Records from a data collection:
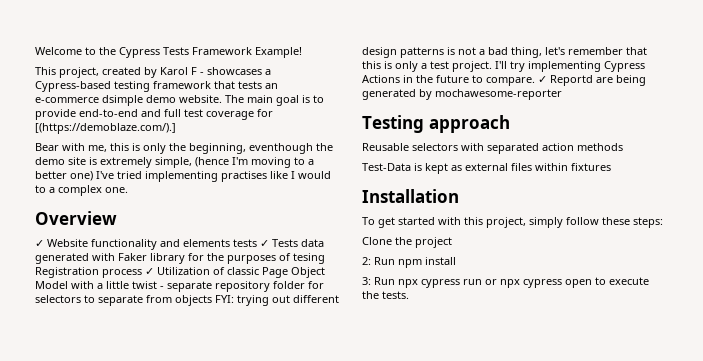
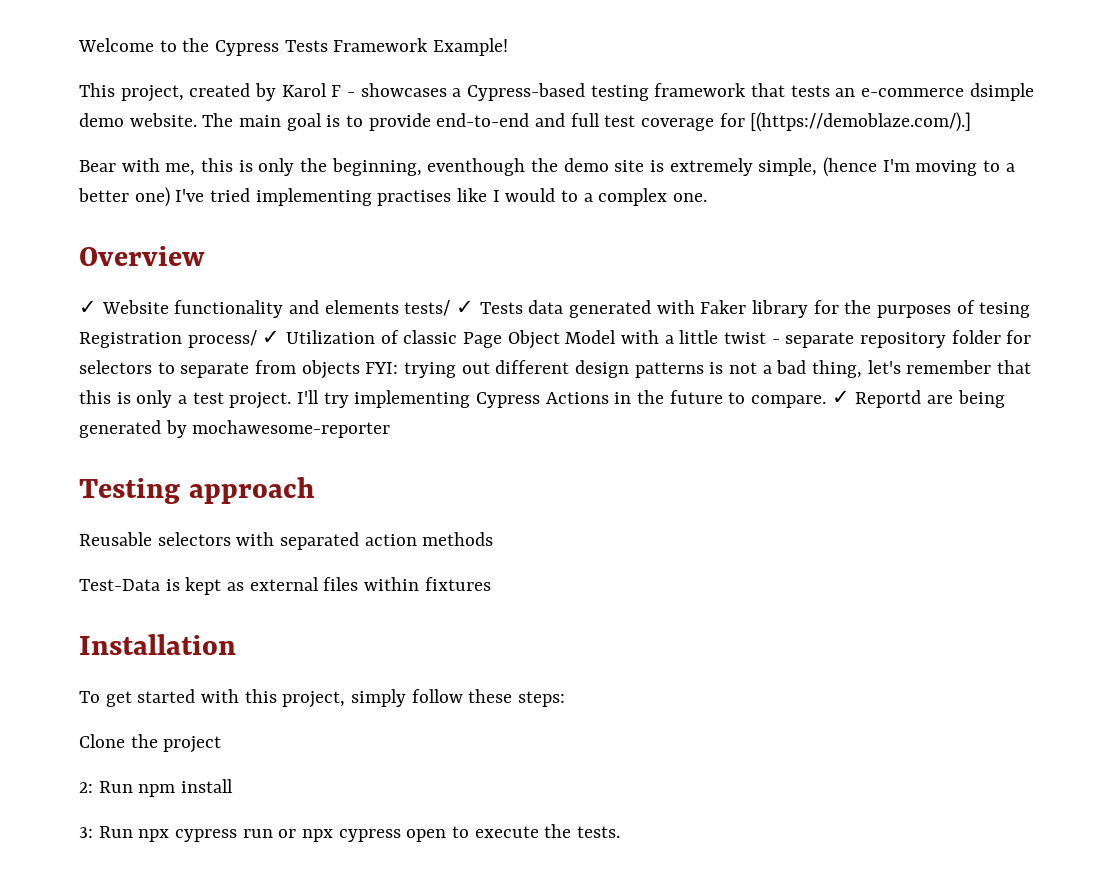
- ✓ Website functionality and elements tests ✓ Tests data generated with Faker library for the purposes of tesing Registration process ✓ Utilization of classic Page Object Model with a little twist - separate repository folder for selectors to separate from objects FYI: trying out different design patterns is not a bad thing, let's remember that this is only a test project.
+ ✓ Website functionality and elements tests/ ✓ Tests data generated with Faker library for the purposes of tesing Registration process/ ✓ Utilization of classic Page Object Model with a little twist - separate repository folder for selectors to separate from objects FYI: trying out different design patterns is not a bad thing, let's remember that this is only a test project.

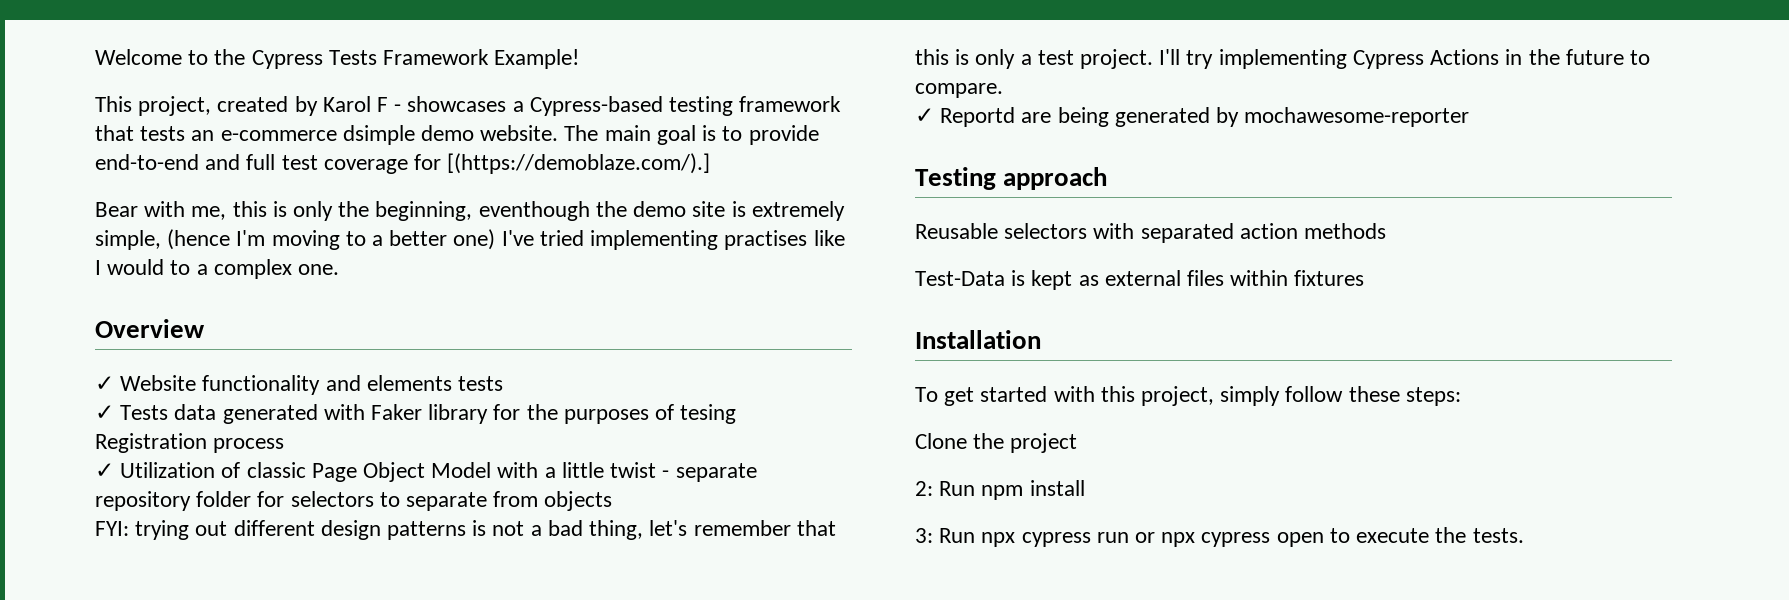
- ✓ Website functionality and elements tests/ ✓ Tests data generated with Faker library for the purposes of tesing Registration process/ ✓ Utilization of classic Page Object Model with a little twist - separate repository folder for selectors to separate from objects FYI: trying out different design patterns is not a bad thing, let's remember that this is only a test project.
+ ✓ Website functionality and elements tests
+ ✓ Tests data generated with Faker library for the purposes of tesing Registration process
+ ✓ Utilization of classic Page Object Model with a little twist - separate repository folder for selectors to separate from objects
+ FYI: trying out different design patterns is not a bad thing, let's remember that this is only a test project.
- I'll try implementing Cypress Actions in the future to compare. ✓ Reportd are being generated by mochawesome-reporter
+ I'll try implementing Cypress Actions in the future to compare.
+ ✓ Reportd are being generated by mochawesome-reporter

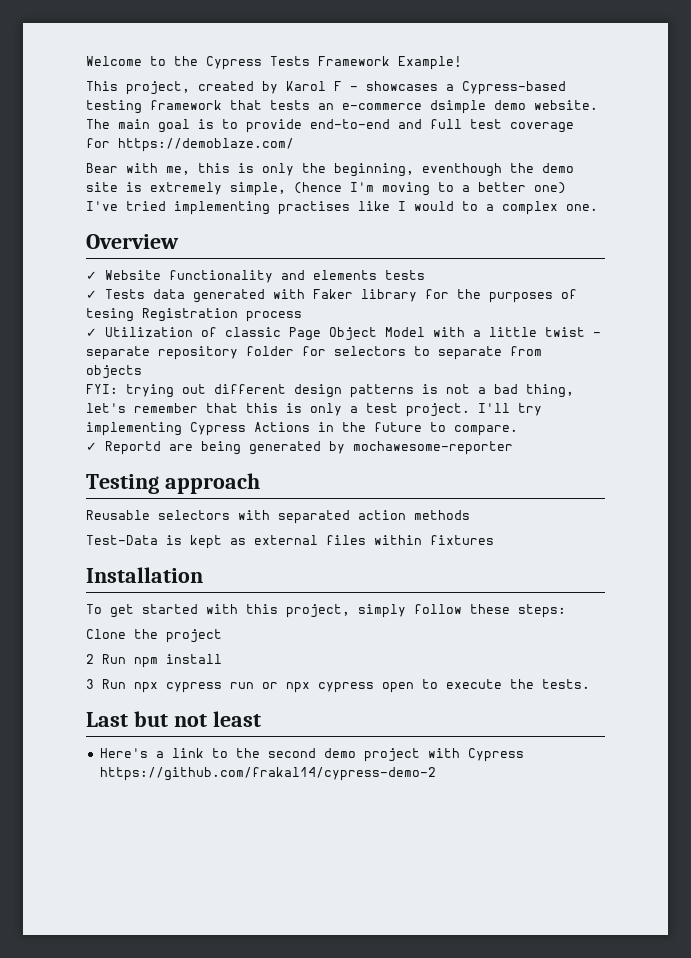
- The main goal is to provide end-to-end and full test coverage for [(https://demoblaze.com/).]
+ The main goal is to provide end-to-end and full test coverage for https://demoblaze.com/
- 2: Run npm install
+ 2 Run npm install
- 3: Run npx cypress run or npx cypress open to execute the tests.
+ 3 Run npx cypress run or npx cypress open to execute the tests.
+ Last but not least
+ Here's a link to the second demo project with Cypress https://github.com/frakal14/cypress-demo-2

Activity — Figure out how many lines in the entries above contain "remember". Write only that number.

Exercise result — 4